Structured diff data
===
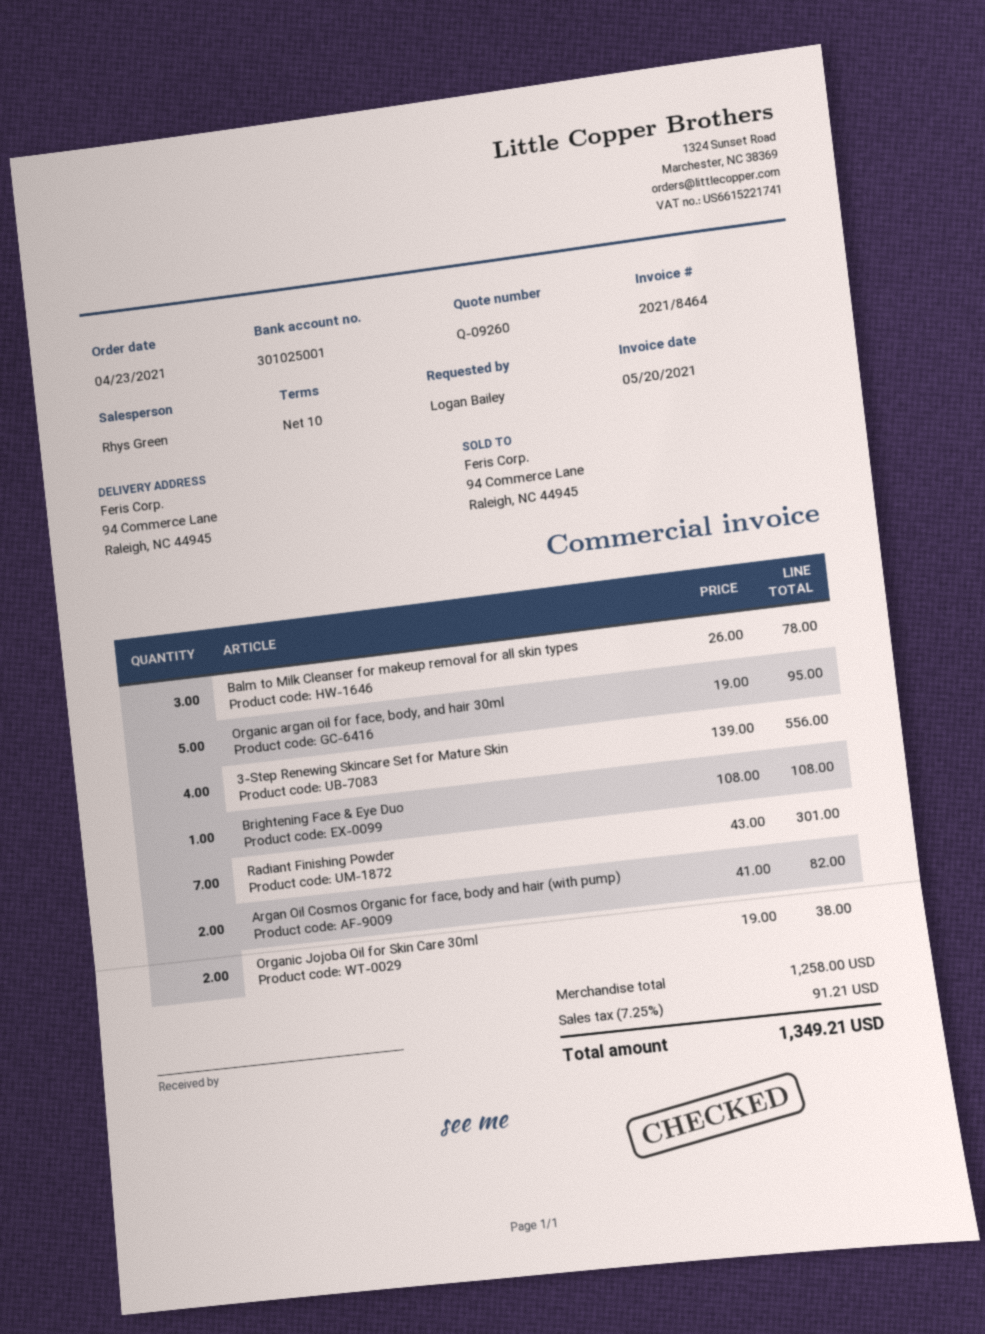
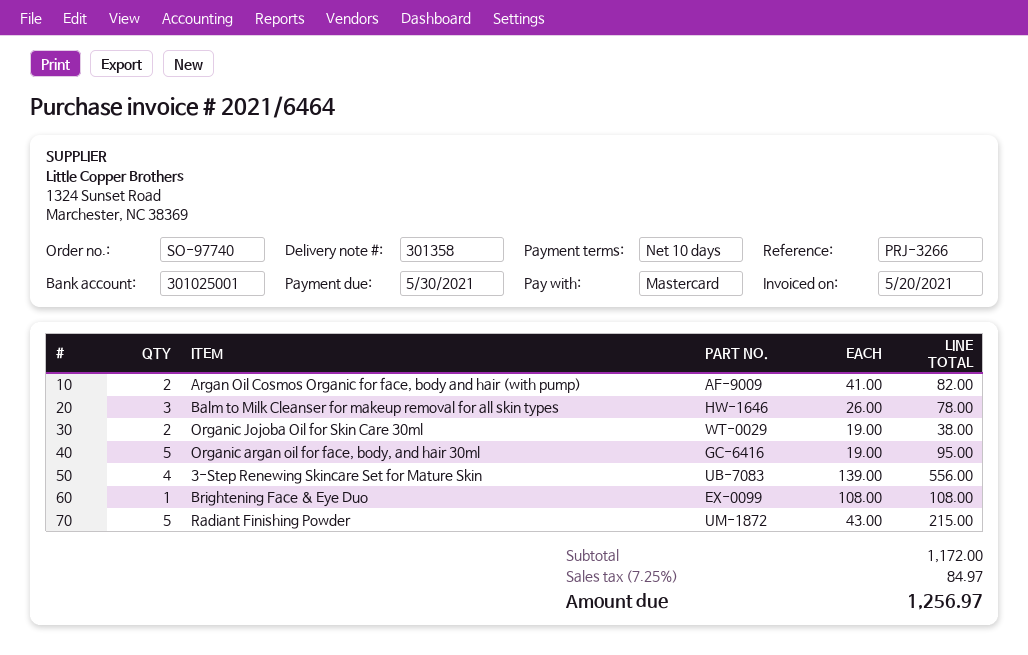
invoice number: 2021/8464 -> 2021/6464
Radiant Finishing Powder: 7 x 43.00 = 301.00 -> 5 x 43.00 = 215.00
subtotal: 1258.00 -> 1172.00
tax: 7.25% = 91.21 -> 7.25% = 84.97
total: 1349.21 -> 1256.97

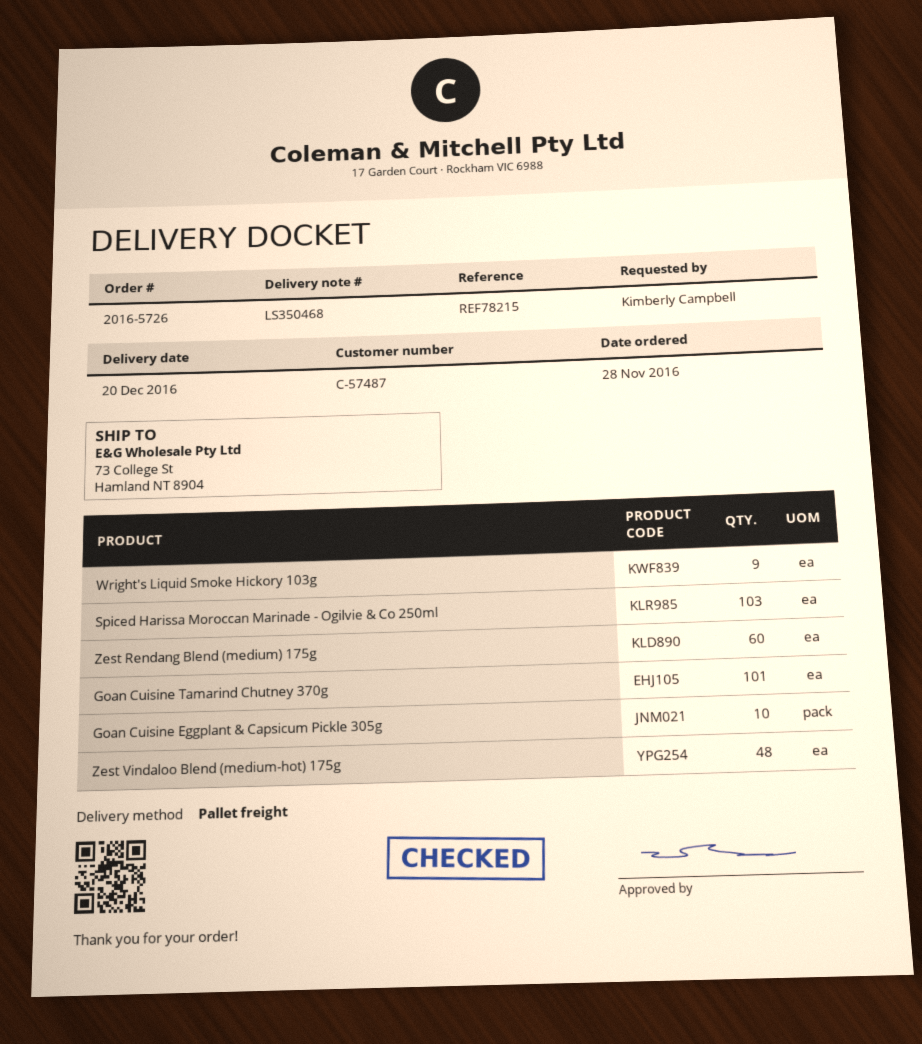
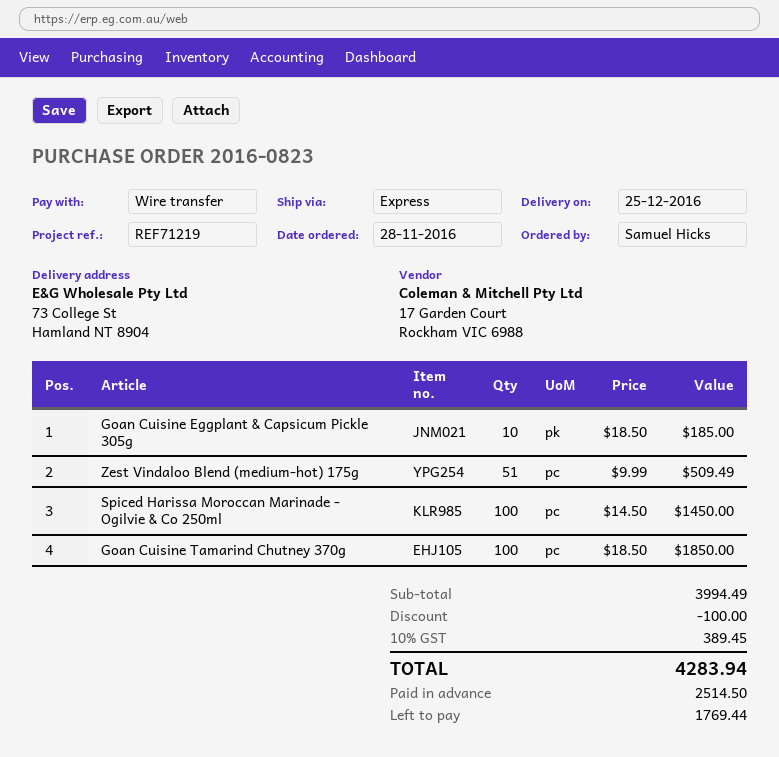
order number: 2016-5726 -> 2016-0823
delivery date: 2016-12-20 -> 2016-12-25
reference: REF78215 -> REF71219
ordered by: Kimberly Campbell -> Samuel Hicks
shipping method: pallet freight -> express
Wright's Liquid Smoke Hickory 103g: 9 -> none
Spiced Harissa Moroccan Marinade - Ogilvie & Co 250ml: 103 -> 100
Zest Rendang Blend (medium) 175g: 60 -> none
Goan Cuisine Tamarind Chutney 370g: 101 -> 100
Zest Vindaloo Blend (medium-hot) 175g: 48 -> 51

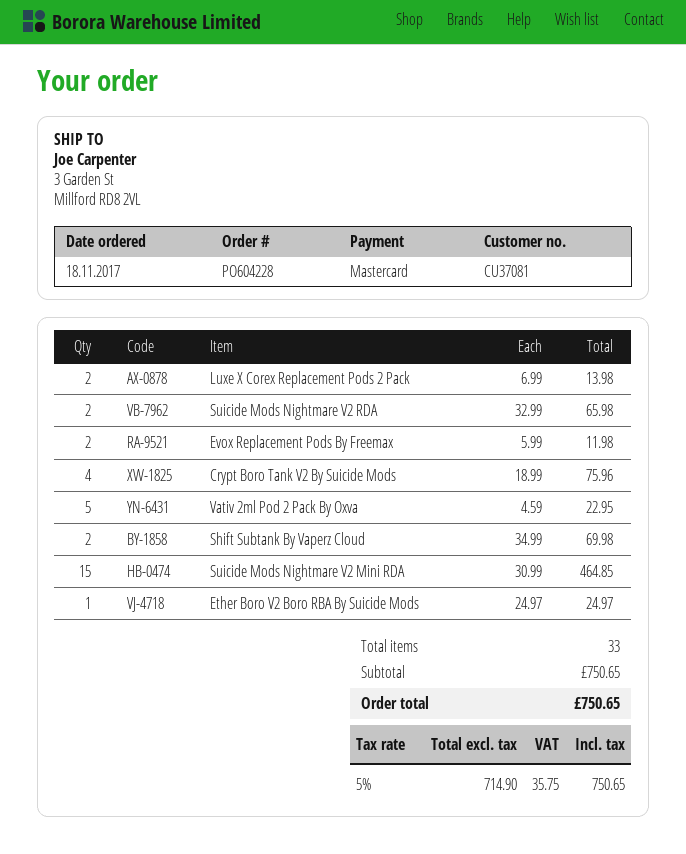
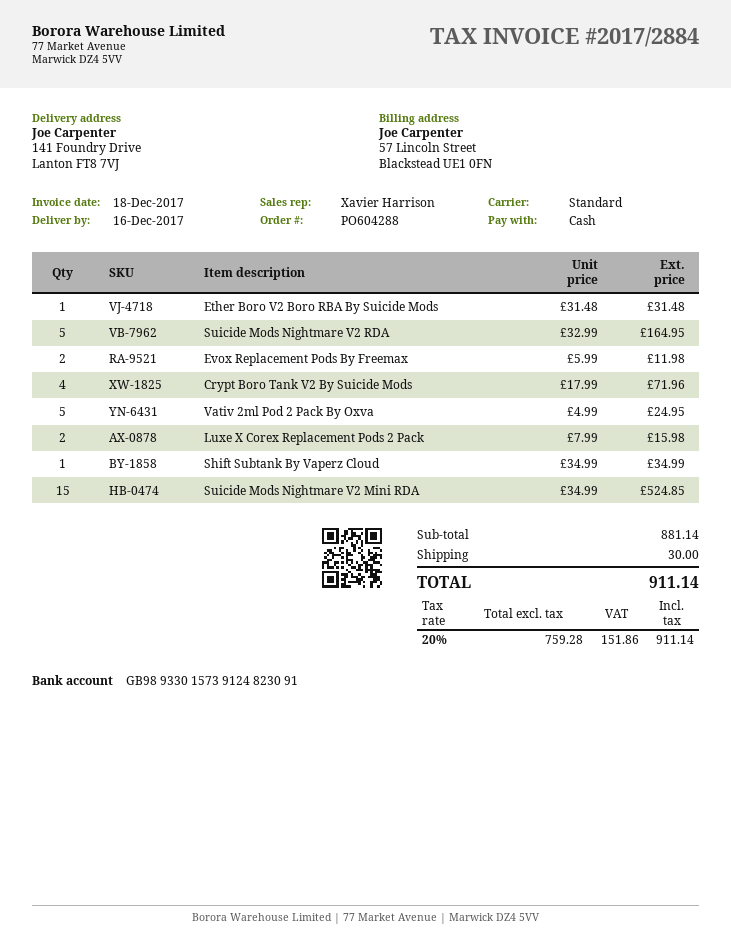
order number: PO604228 -> PO604288
payment method: Mastercard -> cash
ship to: 3 Garden St, Millford RD8 2VL -> 141 Foundry Drive, Lanton FT8 7VJ
Luxe X Corex Replacement Pods 2 Pack: 2 x 6.99 = 13.98 -> 2 x 7.99 = 15.98
Suicide Mods Nightmare V2 RDA: 2 x 32.99 = 65.98 -> 5 x 32.99 = 164.95
Crypt Boro Tank V2 By Suicide Mods: 4 x 18.99 = 75.96 -> 4 x 17.99 = 71.96
Vativ 2ml Pod 2 Pack By Oxva: 5 x 4.59 = 22.95 -> 5 x 4.99 = 24.95
Shift Subtank By Vaperz Cloud: 2 x 34.99 = 69.98 -> 1 x 34.99 = 34.99
Suicide Mods Nightmare V2 Mini RDA: 15 x 30.99 = 464.85 -> 15 x 34.99 = 524.85
Ether Boro V2 Boro RBA By Suicide Mods: 1 x 24.97 = 24.97 -> 1 x 31.48 = 31.48
subtotal: 750.65 -> 881.14
shipping: none -> 30.00
net: 714.90 -> 759.28
tax: 5% = 35.75 -> 20% = 151.86
total: 750.65 -> 911.14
===
▶ **Description of the task**:
The line containing "subtotal: 750.65 -> 881.14" and every line after it, up to and including the last line of the records, should be reproduced exactly, with nothing else.

▶ **Answer for the task**:
subtotal: 750.65 -> 881.14
shipping: none -> 30.00
net: 714.90 -> 759.28
tax: 5% = 35.75 -> 20% = 151.86
total: 750.65 -> 911.14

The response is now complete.